The prevalence of (male) voyeurism and unwanted sexual contact (by men) means women have made the case for separate wards, prisons and refuges. But it’s not just about violence: sometimes it’s simply a question of volume, as with the conversion of toilets to “gender neutral”. Because in practice only those with penises can use urinals, “gender neutral” toilets in practice means giving male patrons access to both stalls and urinals while women only have access to stalls, which are now in even greater demand. The end result, when this was tried at the Barbican, was huge queues for women. Similarly, men physically outperform women in most sports. If male athletes identifying as women start to displace female athletes, will female elite sports be able to survive?

How will gender self-identification interact with sex-segregated services? Will prisons and refuges be able to discriminate between good-faith and bad-faith claims? As trans activists rightly point out, transwomen should not be held responsible for crimes committed by men posing as transwomen (for example, Christopher Hambrook, who claimed to be a transwoman in order to access a Toronto women’s refuge where he raped residents). Will the new law on GRCs allow providers to make that distinction?

We should also remember that for some women, a transwoman will not be an appropriate service provider: for example, a woman with severe mental health problems will not be in a situation to assess the gender identity of the person restraining her who appears to all intents and purposes to be male. Will the new law on GRCs be framed to protect the discretion currently allowed to single-sex services?

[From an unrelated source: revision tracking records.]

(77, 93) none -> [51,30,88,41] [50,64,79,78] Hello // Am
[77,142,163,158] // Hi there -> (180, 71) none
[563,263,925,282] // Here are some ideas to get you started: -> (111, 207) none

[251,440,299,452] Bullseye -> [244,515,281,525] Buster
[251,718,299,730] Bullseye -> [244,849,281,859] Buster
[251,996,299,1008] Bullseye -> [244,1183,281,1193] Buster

One problem with this, of course, is that we can only measure the impact on services if we have the monitoring data. If statistics cease to capture natal sex, we will lose the ability to assess the impact of the new gender recognition law on one critical axis.

3. Cultural

This is perhaps the most important part to me, but the hardest to measure and so arguably the least relevant to a question of law. But: as self-identification of gender is adopted, will politically engaged women accept the idea that gender is an identity and reject the idea of themselves as bonded by the condition of being female in a patriarchal society? Will patriarchy have any meaning when a billionaire CEO or an individual who has committed violence against women is able to reveal that they “identified as” female all along? Will we continue to question issues such as “pinkification” and other forms of socialised stereotyping, or will we become even more accepting of gender stereotypes as a natural outcrop of an inherent internal identity? Like I said: nebulous. But important.

Until the law is actually framed, we don’t know how it will approach these issues; and until it’s enacted, we don’t know how it will affect them in practice. I might be 100 per cent wrong about all of this. Part of the point of setting this down is to give myself a measure against which to check my judgement over the next two, five, ten years. (Although obviously, I’ll only know I’m wrong if agencies carry on collecting the relevant data.) Nevertheless: for politicians to dismiss feminist concerns at this stage is to leave women’s rights in an intensely precarious position.